TASK STATEMENT: Skip every image and restate the data word for word.
*** Opening RECORDS FOR THE EXERCISE ***
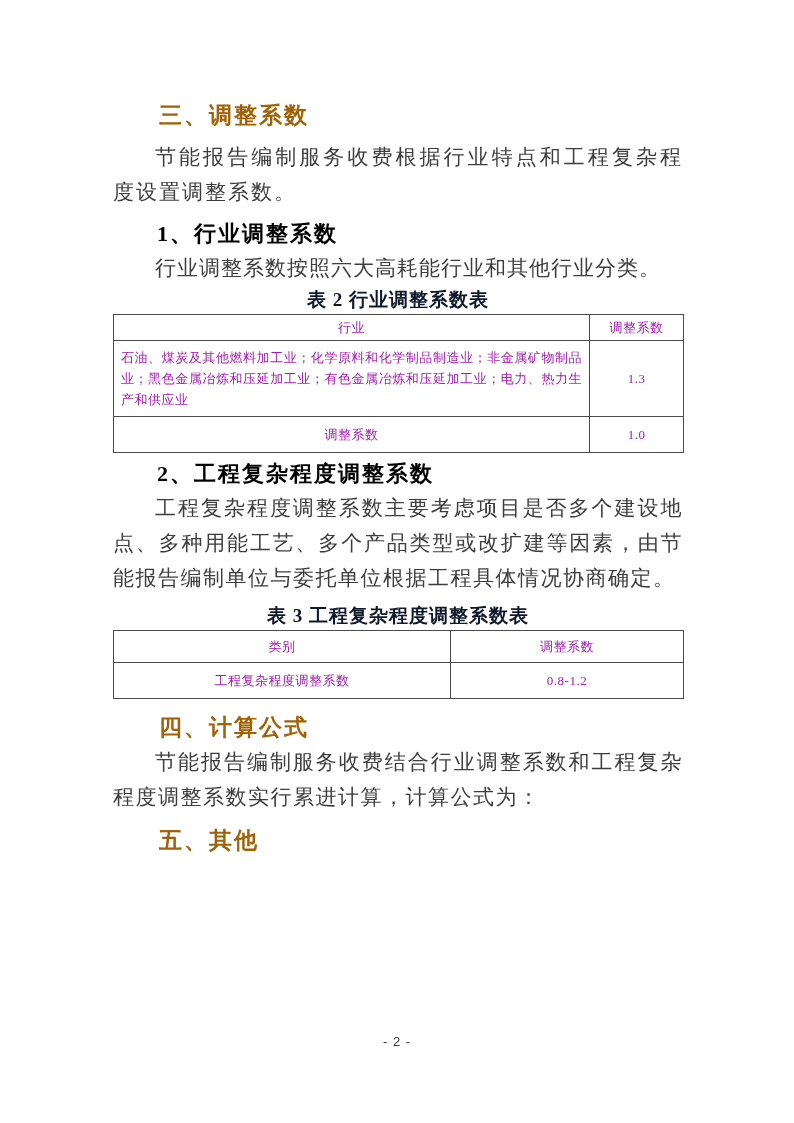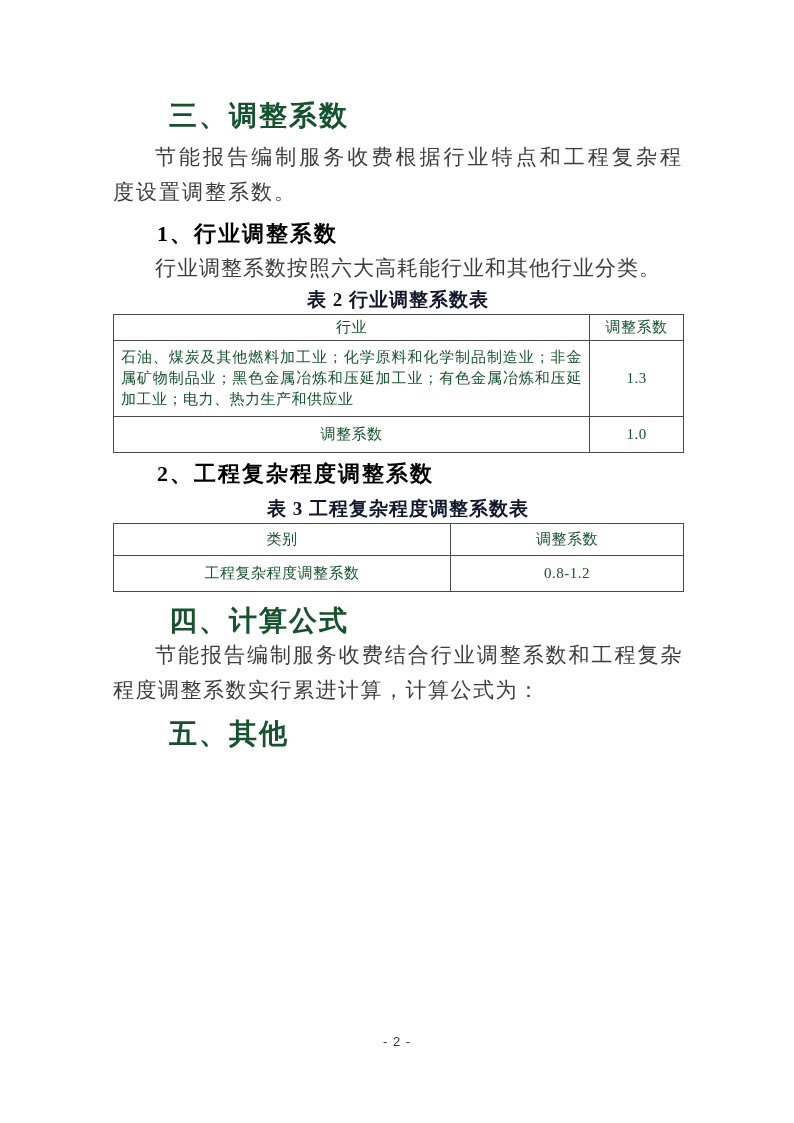--- a/index.html
+++ b/index.html
@@ -14,24 +14,24 @@
     color: #3d3d3d;
   }
   .content {
     position: absolute;
     left: 113px;
     top: 0;
     width: 570px;
     padding-top: 101px;
   }
   .sec-heading {
-    font-size: 28px;
+    font-size: 23px;
     line-height: 30px;
     font-weight: bold;
-    color: #14532d;
+    color: #a16207;
     text-indent: 2em;
     letter-spacing: 2px;
   }
   .sub-heading {
     font-size: 22px;
     line-height: 30px;
     font-weight: bold;
     color: #000000;
     text-indent: 2em;
     letter-spacing: 2px;
@@ -59,24 +59,24 @@
     font-weight: bold;
     color: #0f172a;
     text-align: center;
     letter-spacing: 1px;
   }
   .cap3 { margin-top: 6px; }
   table.tbl {
     width: 570px;
     border-collapse: collapse;
     table-layout: fixed;
-    font-size: 15px;
+    font-size: 13px;
     line-height: 21px;
     letter-spacing: 0.5px;
-    color: #14532d;
+    color: #a21caf;
   }
   table.tbl th, table.tbl td {
     border: 1px solid #4a4a4a;
     text-align: center;
     vertical-align: middle;
     font-weight: normal;
     padding: 2px 4px;
   }
   table.tbl2 col.c1 { width: 476px; }
   table.tbl2 col.c2 { width: 94px; }
@@ -130,20 +130,21 @@
           <td>1.3</td>
         </tr>
         <tr class="r2">
           <td>调整系数</td>
           <td>1.0</td>
         </tr>
       </tbody>
     </table>
 
     <div class="sub-heading h-sub2">2、工程复杂程度调整系数</div>
+    <p class="body-para tight">工程复杂程度调整系数主要考虑项目是否多个建设地点、多种用能工艺、多个产品类型或改扩建等因素，由节能报告编制单位与委托单位根据工程具体情况协商确定。</p>
 
     <div class="tbl-caption cap3">表 3 工程复杂程度调整系数表</div>
     <table class="tbl tbl3">
       <colgroup>
           <col class="c1">
           <col class="c2">
         </colgroup>
       <tbody>
         <tr>
           <th>类别</th>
*** Closing RECORDS FOR THE EXERCISE ***
REPLY:
--- a/index.html
+++ b/index.html
@@ -14,24 +14,24 @@
     color: #3d3d3d;
   }
   .content {
     position: absolute;
     left: 113px;
     top: 0;
     width: 570px;
     padding-top: 101px;
   }
   .sec-heading {
-    font-size: 28px;
+    font-size: 23px;
     line-height: 30px;
     font-weight: bold;
-    color: #14532d;
+    color: #a16207;
     text-indent: 2em;
     letter-spacing: 2px;
   }
   .sub-heading {
     font-size: 22px;
     line-height: 30px;
     font-weight: bold;
     color: #000000;
     text-indent: 2em;
     letter-spacing: 2px;
@@ -59,24 +59,24 @@
     font-weight: bold;
     color: #0f172a;
     text-align: center;
     letter-spacing: 1px;
   }
   .cap3 { margin-top: 6px; }
   table.tbl {
     width: 570px;
     border-collapse: collapse;
     table-layout: fixed;
-    font-size: 15px;
+    font-size: 13px;
     line-height: 21px;
     letter-spacing: 0.5px;
-    color: #14532d;
+    color: #a21caf;
   }
   table.tbl th, table.tbl td {
     border: 1px solid #4a4a4a;
     text-align: center;
     vertical-align: middle;
     font-weight: normal;
     padding: 2px 4px;
   }
   table.tbl2 col.c1 { width: 476px; }
   table.tbl2 col.c2 { width: 94px; }
@@ -130,20 +130,21 @@
           <td>1.3</td>
         </tr>
         <tr class="r2">
           <td>调整系数</td>
           <td>1.0</td>
         </tr>
       </tbody>
     </table>
 
     <div class="sub-heading h-sub2">2、工程复杂程度调整系数</div>
+    <p class="body-para tight">工程复杂程度调整系数主要考虑项目是否多个建设地点、多种用能工艺、多个产品类型或改扩建等因素，由节能报告编制单位与委托单位根据工程具体情况协商确定。</p>
 
     <div class="tbl-caption cap3">表 3 工程复杂程度调整系数表</div>
     <table class="tbl tbl3">
       <colgroup>
           <col class="c1">
           <col class="c2">
         </colgroup>
       <tbody>
         <tr>
           <th>类别</th>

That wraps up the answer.